## INPUT MATERIAL:
──────────────────────────────

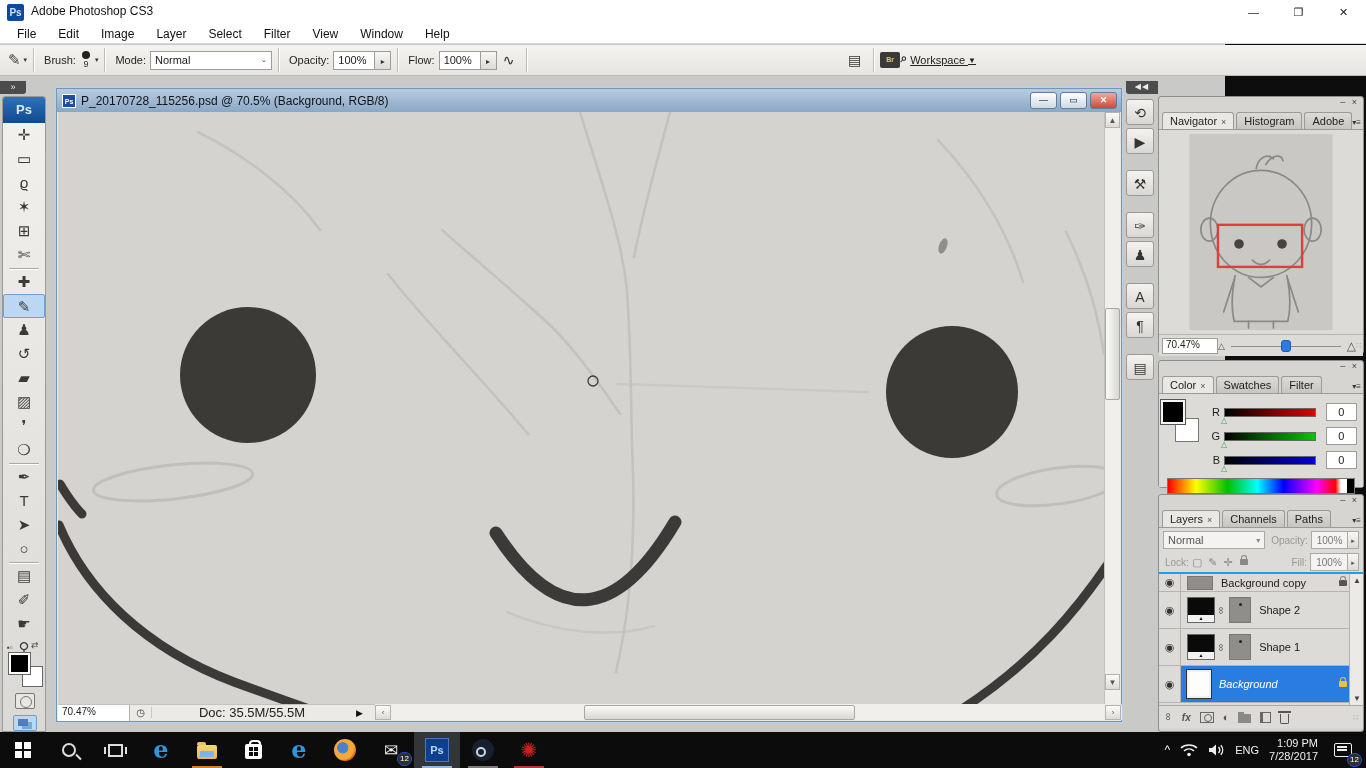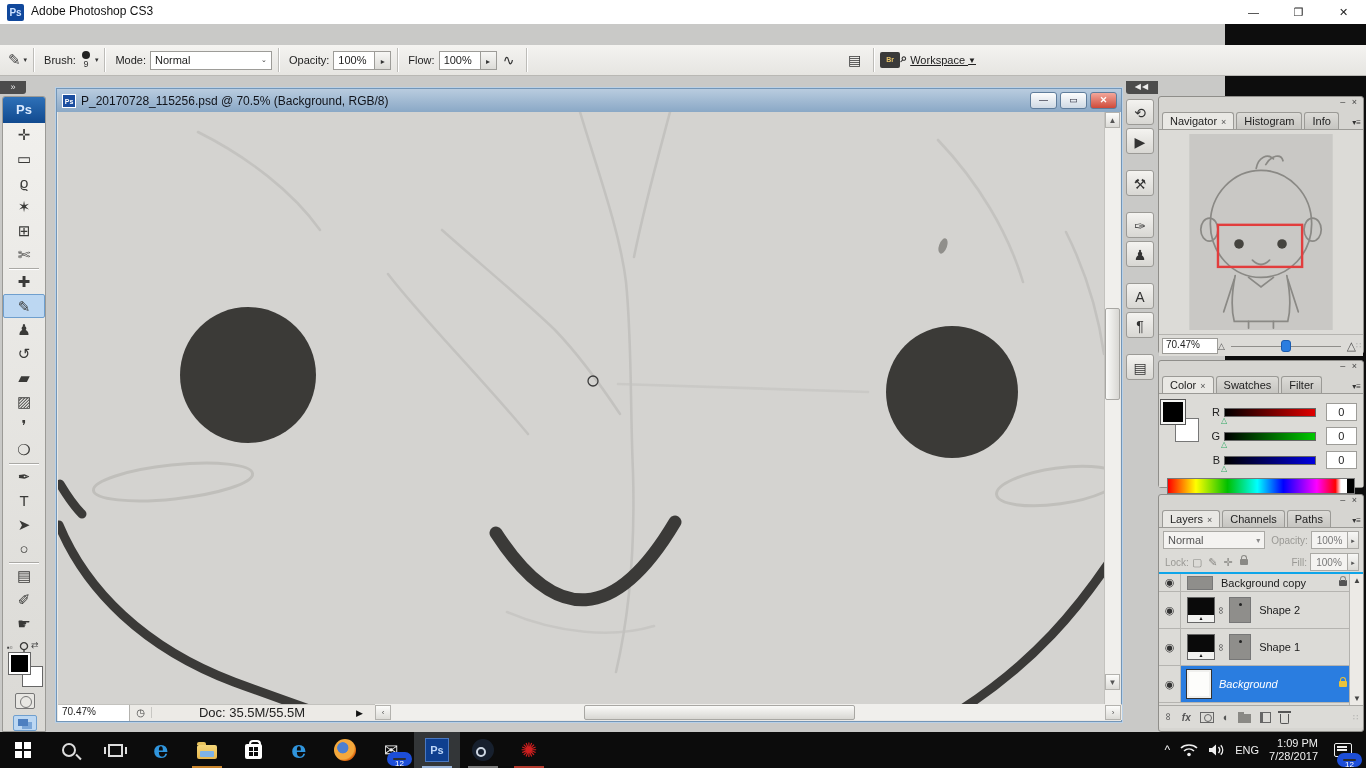--- a/index.html
+++ b/index.html
@@ -208,6 +208,17 @@
     </div>
   </div>
 
+  <div class="menubar">
+    <span class="menu-item">File</span>
+    <span class="menu-item">Edit</span>
+    <span class="menu-item">Image</span>
+    <span class="menu-item">Layer</span>
+    <span class="menu-item">Select</span>
+    <span class="menu-item">Filter</span>
+    <span class="menu-item">View</span>
+    <span class="menu-item">Window</span>
+    <span class="menu-item">Help</span>
+  </div>
 
   <div class="optionsbar">
     <span class="tool-preset">

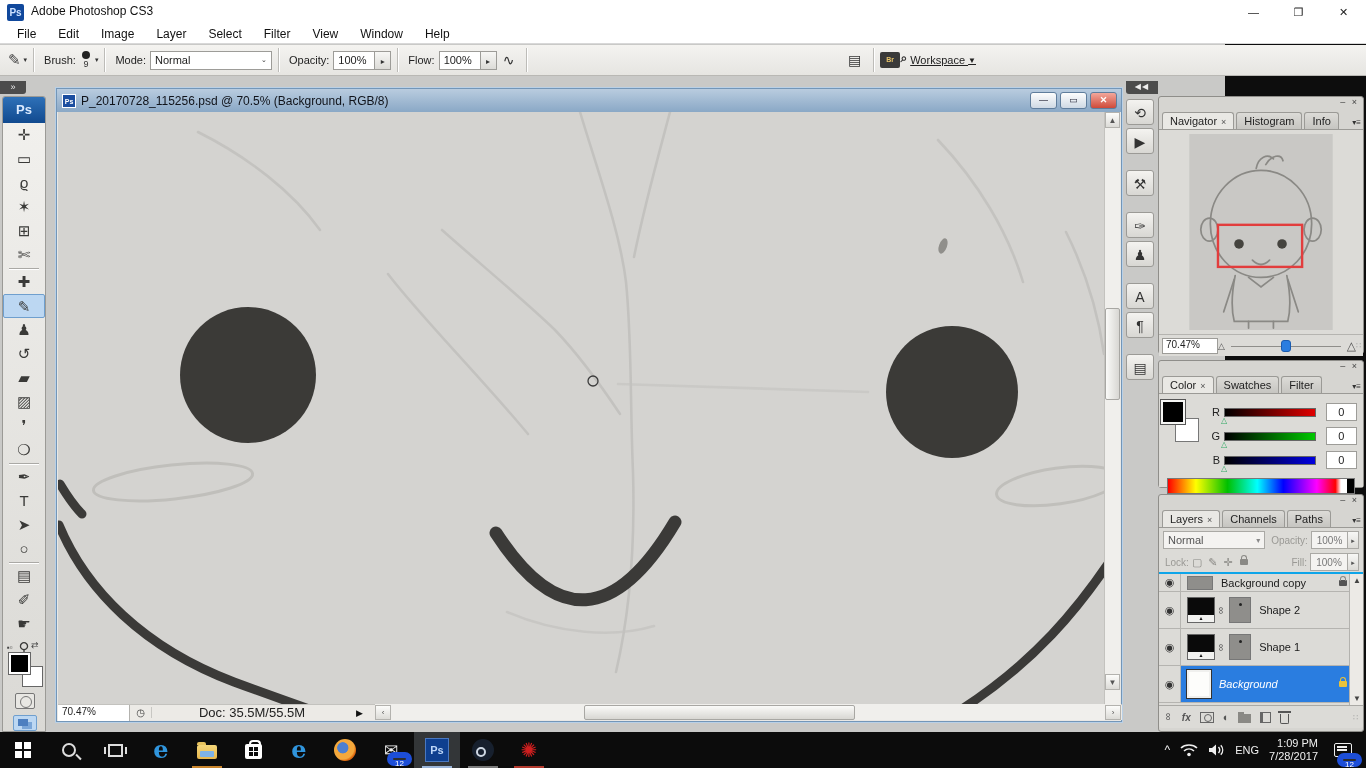--- a/index.html
+++ b/index.html
@@ -380,7 +380,7 @@
     <div class="ptabs">
       <span class="ptab active"><span>Navigator</span><span class="closex">×</span></span>
       <span class="ptab">Histogram</span>
-      <span class="ptab">Info</span>
+      <span class="ptab">Adobe</span>
       <span class="pmenu">▾≡</span>
     </div>
     <div class="nav-thumb-wrap pbody">

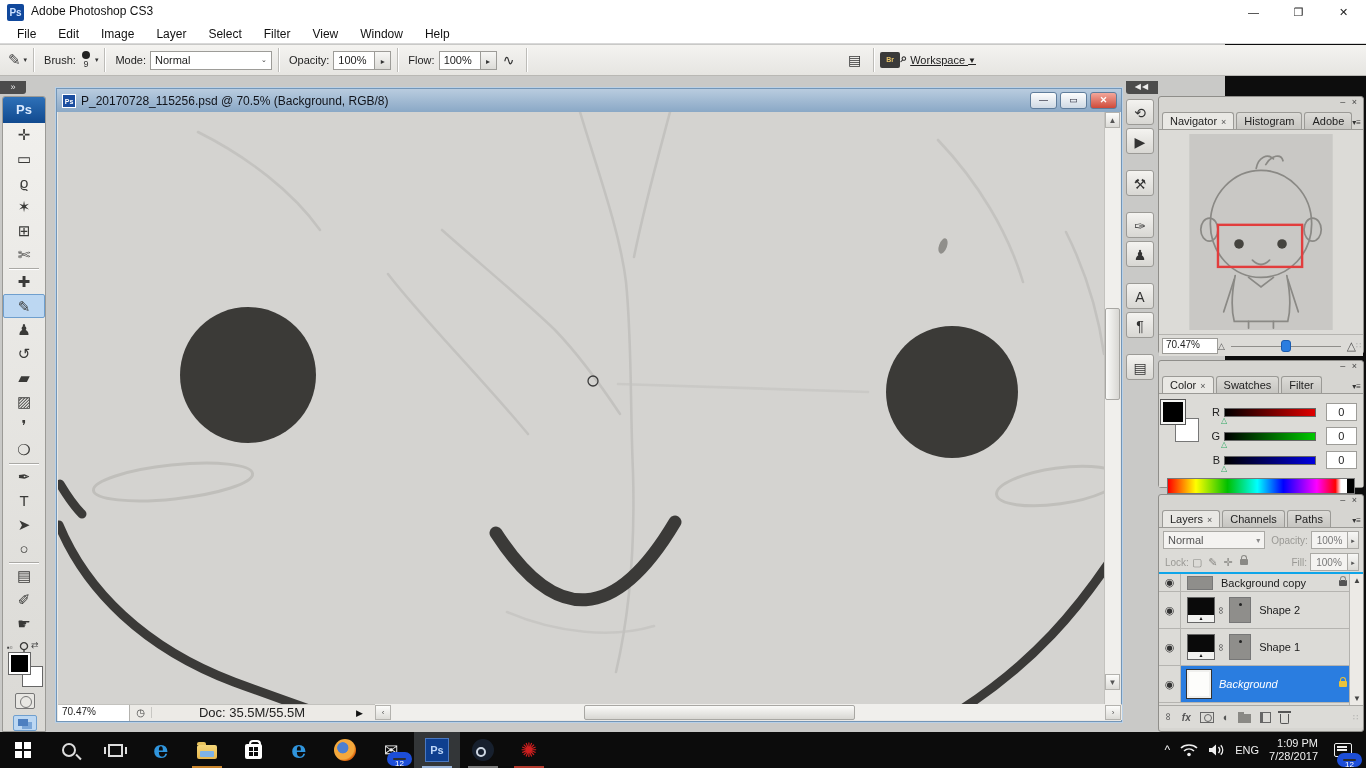--- a/index.html
+++ b/index.html
@@ -180,7 +180,7 @@
   .store-grid span { background:#0c0c0c;}
   .firefox-ic { width:22px; height:22px; border-radius:50%; background:radial-gradient(circle at 40% 40%, #4d7fd0 0 28%, #f4a83c 32% 60%, #e06a10 70%);}
   .mail-ic { font-size:17px; color:#eee; }
-  .badge { position:absolute; right:2px; bottom:2px; min-width:14px; height:14px; border-radius:8px; background:#2d2d2d; border:6px solid #1d4ed8; color:#fff; font-size:8px; line-height:12px; text-align:center; padding:0 2px;}
+  .badge { position:absolute; right:2px; bottom:2px; min-width:14px; height:14px; border-radius:8px; background:#2d2d2d; border:1px solid #1d4ed8; color:#fff; font-size:8px; line-height:12px; text-align:center; padding:0 2px;}
   .ps-tile { width:24px; height:24px; background:#0e3f8f; border:1px solid #4a78c0; color:#bcd6f8; font-size:11px; font-weight:bold; text-align:center; line-height:22px;}
   .steam-ic { width:22px; height:22px; border-radius:50%; background:#17202e; position:relative;}
   .steam-ic::after { content:""; position:absolute; left:4px; bottom:4px; width:6px; height:6px; border:2px solid #cfd8e4; border-radius:50%;}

──────────────────────────────

## WHAT YOU HAVE TO DO:
Every line holding the word "padding" should be copied out of the records above.

## TASK RESULT:
-  .badge { position:absolute; right:2px; bottom:2px; min-width:14px; height:14px; border-radius:8px; background:#2d2d2d; border:6px solid #1d4ed8; color:#fff; font-size:8px; line-height:12px; text-align:center; padding:0 2px;}
+  .badge { position:absolute; right:2px; bottom:2px; min-width:14px; height:14px; border-radius:8px; background:#2d2d2d; border:1px solid #1d4ed8; color:#fff; font-size:8px; line-height:12px; text-align:center; padding:0 2px;}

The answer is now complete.